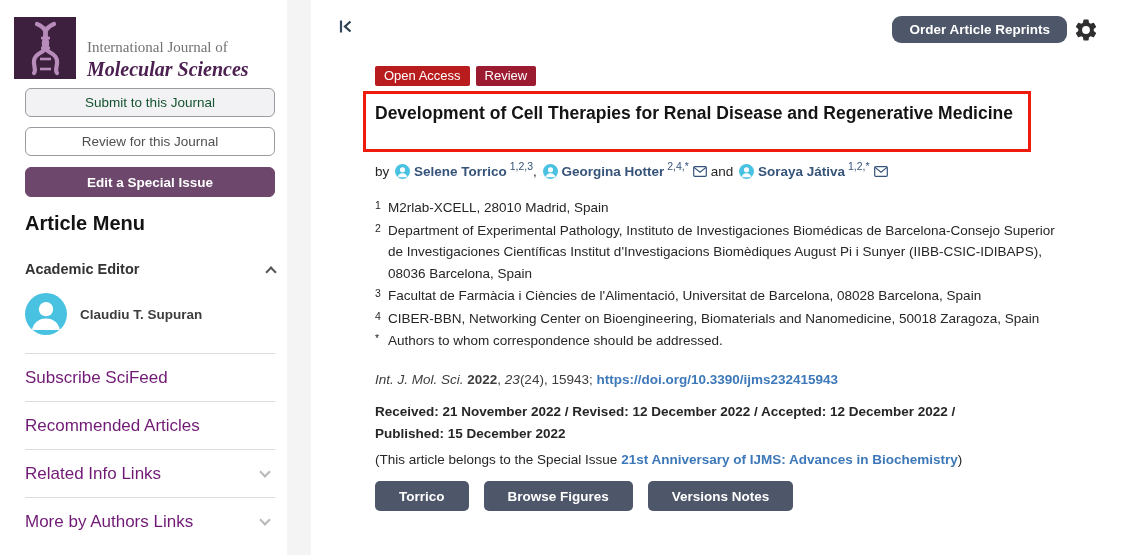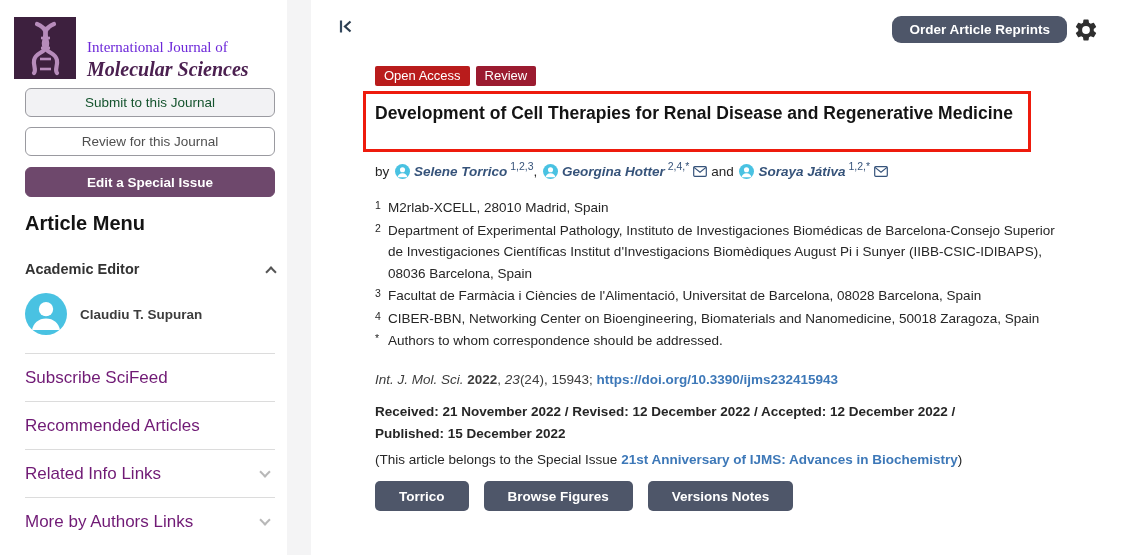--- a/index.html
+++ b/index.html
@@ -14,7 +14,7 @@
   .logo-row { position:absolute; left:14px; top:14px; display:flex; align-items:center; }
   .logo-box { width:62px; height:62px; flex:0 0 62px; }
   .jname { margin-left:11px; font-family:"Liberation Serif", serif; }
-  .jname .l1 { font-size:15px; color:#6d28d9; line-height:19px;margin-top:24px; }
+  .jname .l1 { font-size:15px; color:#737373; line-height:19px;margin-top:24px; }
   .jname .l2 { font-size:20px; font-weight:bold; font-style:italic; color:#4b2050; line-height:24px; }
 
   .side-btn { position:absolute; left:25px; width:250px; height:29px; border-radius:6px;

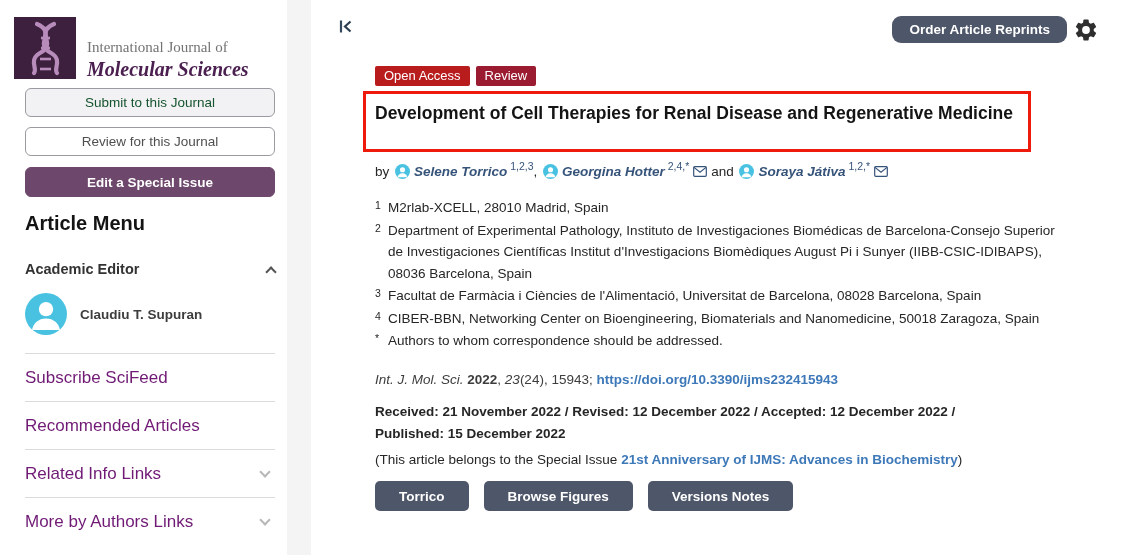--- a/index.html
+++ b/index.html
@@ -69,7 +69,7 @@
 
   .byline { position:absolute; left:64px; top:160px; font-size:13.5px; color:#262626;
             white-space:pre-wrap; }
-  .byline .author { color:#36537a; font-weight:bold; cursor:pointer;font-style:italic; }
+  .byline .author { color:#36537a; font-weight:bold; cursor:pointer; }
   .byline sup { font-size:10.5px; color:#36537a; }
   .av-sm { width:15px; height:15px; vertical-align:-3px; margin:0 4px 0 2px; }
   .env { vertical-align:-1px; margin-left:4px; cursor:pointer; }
* * *
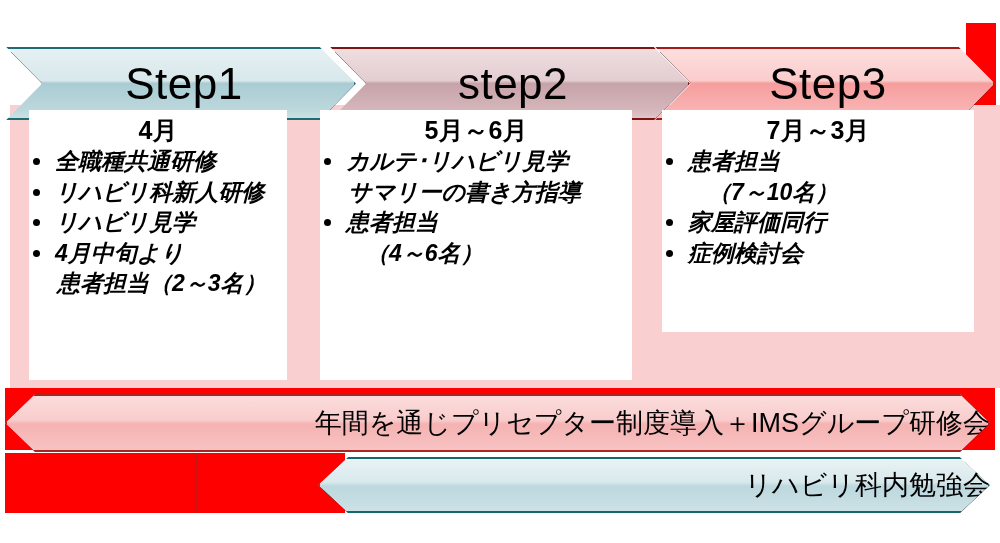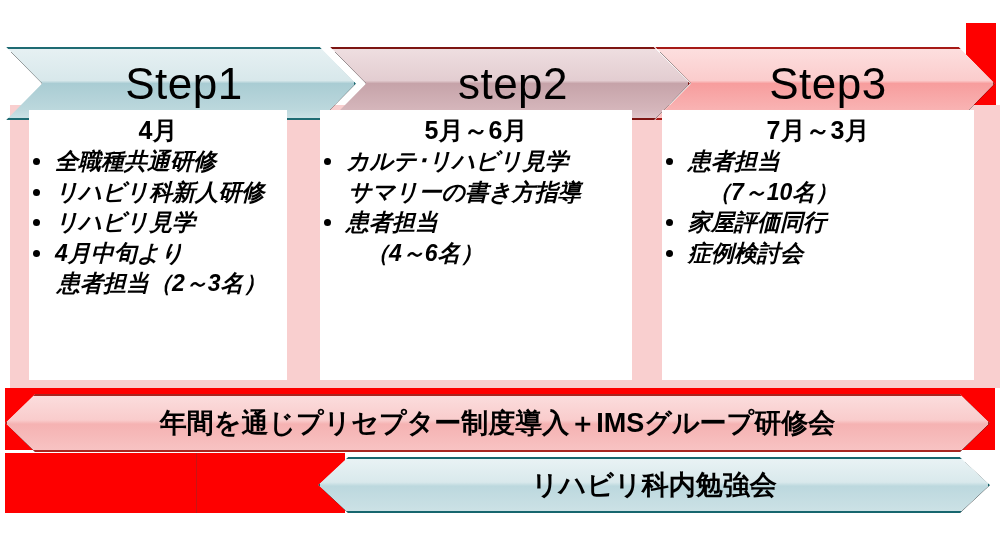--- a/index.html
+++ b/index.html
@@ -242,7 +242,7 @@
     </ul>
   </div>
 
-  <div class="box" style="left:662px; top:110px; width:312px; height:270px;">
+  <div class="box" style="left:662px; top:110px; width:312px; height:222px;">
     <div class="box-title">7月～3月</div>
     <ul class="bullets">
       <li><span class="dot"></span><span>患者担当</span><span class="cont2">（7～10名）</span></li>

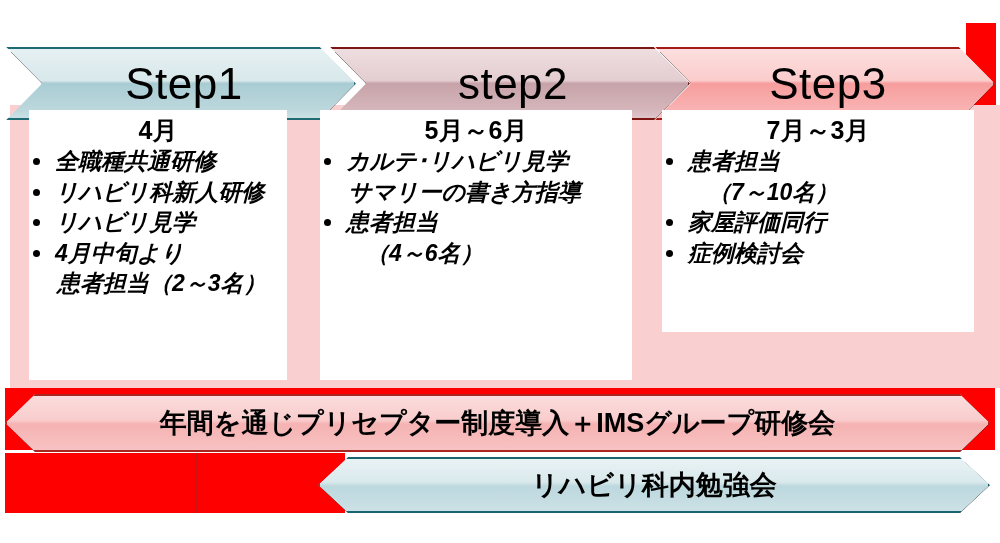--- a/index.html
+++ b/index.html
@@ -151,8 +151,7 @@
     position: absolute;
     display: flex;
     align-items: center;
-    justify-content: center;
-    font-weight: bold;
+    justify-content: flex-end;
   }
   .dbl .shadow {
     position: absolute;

## Work instructions
Check each line of the listing for "vertical", and copy the ones that hold it.

## Task answer
   .av-sm { width:15px; height:15px; vertical-align:-3px; margin:0 4px 0 2px; }
   .env { vertical-align:-1px; margin-left:4px; cursor:pointer; }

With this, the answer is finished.